Charlie Stross's longrunning Merchant Princes series are a sneaky, brilliant techno-economic thought experiment disguised as heroic fantasy, and with Empire Games, the first book of the second phase of the series, Stross throws in a heavy dose of the noirest spycraft, an experiment in dieselpunk Leninism and War on Terror paranoia.


Empire Games is a fresh start in the series, quickly establishing the backstory that spans the previous seven volumes: a clan of worldwalking transdimensional mercantalists have quietly taken over their medieval, parallel world by establishing a triangle trade in ours: they bring messages from their world's kingdoms into our dimension and use telephones and computers to get them across the planet in a hot second; then they take heroin from our world and transport it by mule train across their world, creating an unstoppable — and unbelievably profitable — courier service that catapults them to power.


When the clan is fractured by factionalism and discovered by the US Department of Homeland Security, the catastrophic war drives the remainder of the clan into Timeline 3, a dieselpunk version of North Korea where an exiled English tyrant rules over all of the Americas, brooding at the French imperial usurpers who hold all of Europe. With the clan's help, the King is overthrown and a kind of worker's paradise is established in Timeline 3, with the top priority task of leapfrogging American technological prowess before the DHS shows up and nukes them all into oblivion.

That's where Empire Games starts: the US has become a surveillance state that exceeds even our own paranoid moment, where privacy is shredded by adversarial genomics, internet-of-surveilling-things, and a paranoid deep state pierced through with conspiracy theorists, Dominionists, even highly placed Scientologists.

What's more, they've just figured out that the clan's worldwalkers are still dropping by to pick up technological resources to export to World 3, where the revolutionaries are on an accelerated course of technological development, like the post-Sputnik space race, but for every imaginable technology.

Lucky for the DHS, they've figured out how to make non-worldwalking clan members into worldwalkers by tweaking their biochemistry, and even luckier, they've got a few candidates to work as double-agents for them and set up a forward base in whatever timeline their adversaries are using as their new home. Chief among these is Rita, the adopted-out daughter of Miriam, the hero of books 1-t, who was raised by paranoid refugees from East Germany who have taught her a suspiciously large amount of spycraft on the way.

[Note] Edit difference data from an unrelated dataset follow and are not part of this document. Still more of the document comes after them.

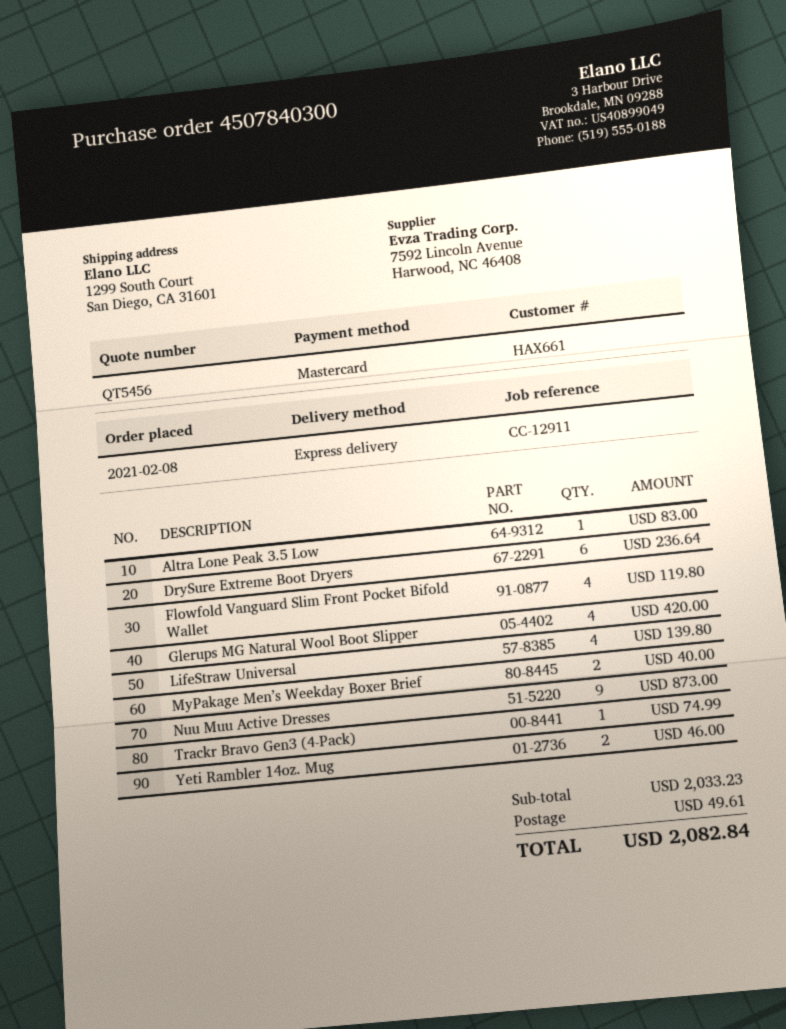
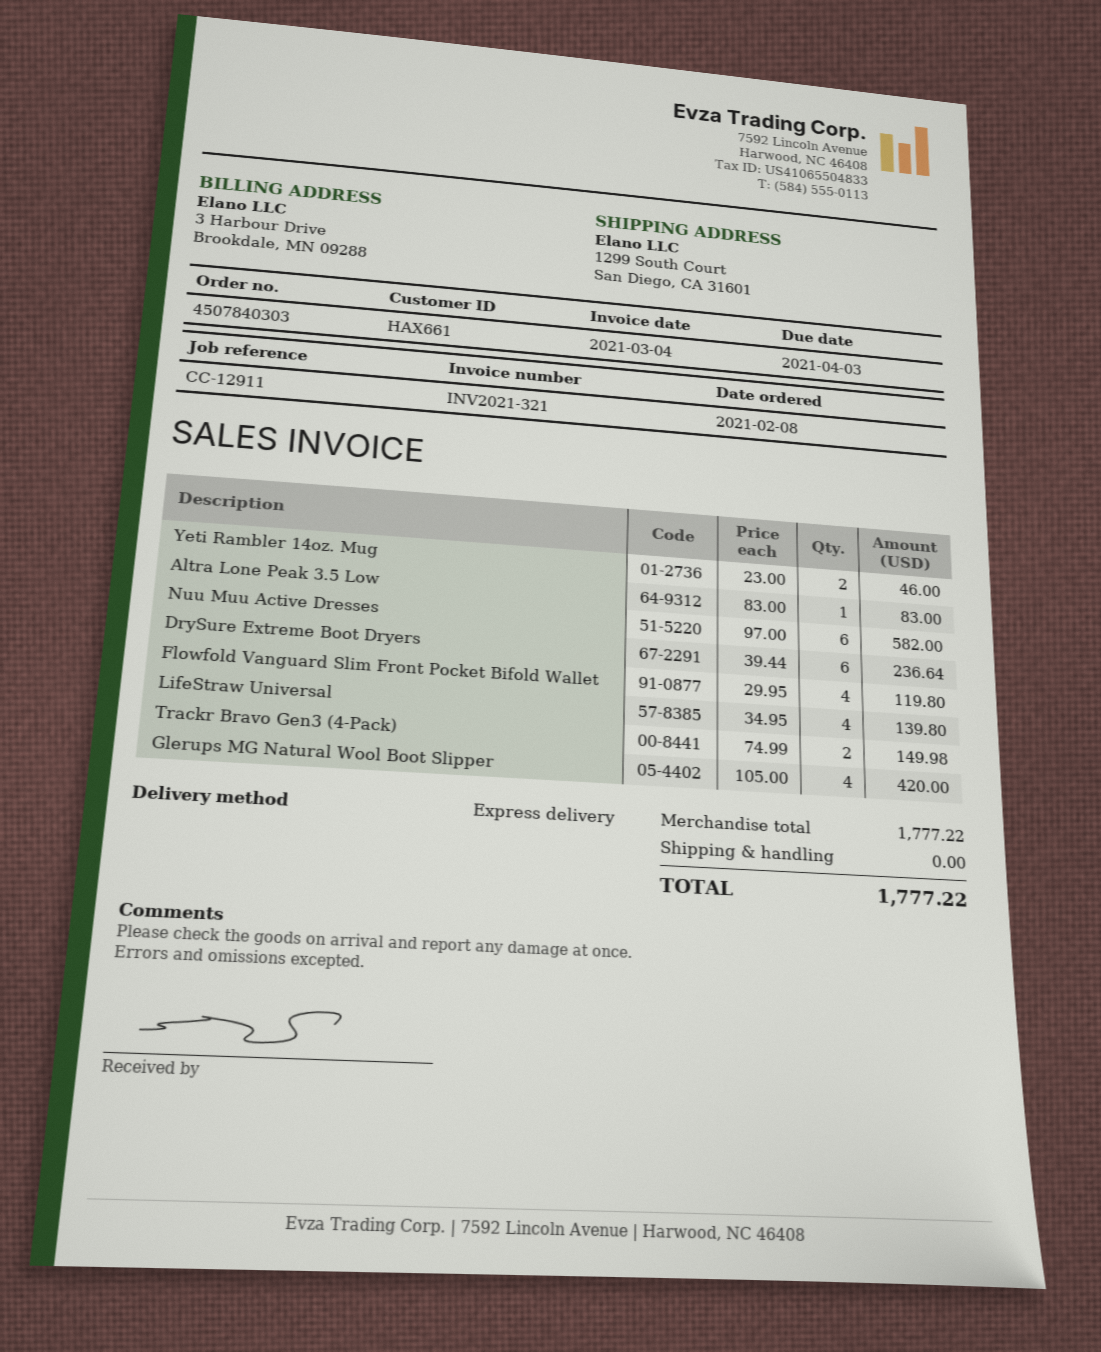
order number: 4507840300 -> 4507840303
MyPakage Men’s Weekday Boxer Brief: 2 for 40.00 -> none
Nuu Muu Active Dresses: 9 for 873.00 -> 6 for 582.00
Trackr Bravo Gen3 (4-Pack): 1 for 74.99 -> 2 for 149.98
subtotal: 2033.23 -> 1777.22
shipping: 49.61 -> 0.00
total: 2082.84 -> 1777.22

What follows is a brilliant spy novel, intricately plotted and beautifully told — but posed against a backdrop of economic speculation that uses science fiction to play out some of the longrunning arguments that kicked off with Leninism and its insistence that peasants could use capitalist technology to leapfrog the industrial revolution and go straight to socialist abundance, with dashes of Deng's "Communism with Chinese characteristics" and the post-Soviet doctrine of "emerging markets" that would use technology and markets to supercharge their economy.

Contrasting that with the brooding, moribund, paranoid USA in the grips of a terminal War on Terror, Stross plays with Mutually Assured Destruction, palace intrigue, technocratic triumphalism and the paranoid style of American politics to wonderful effect, ending on a cliffhanger that will have you baying for the next volume, which, happily, was published last month, and is next on my list.


If you missed books 1-7 of this wonderful series and were daunted by the prospect of having to read them to get up to speed, this is a great place to start fresh (but seriously, read those ones too).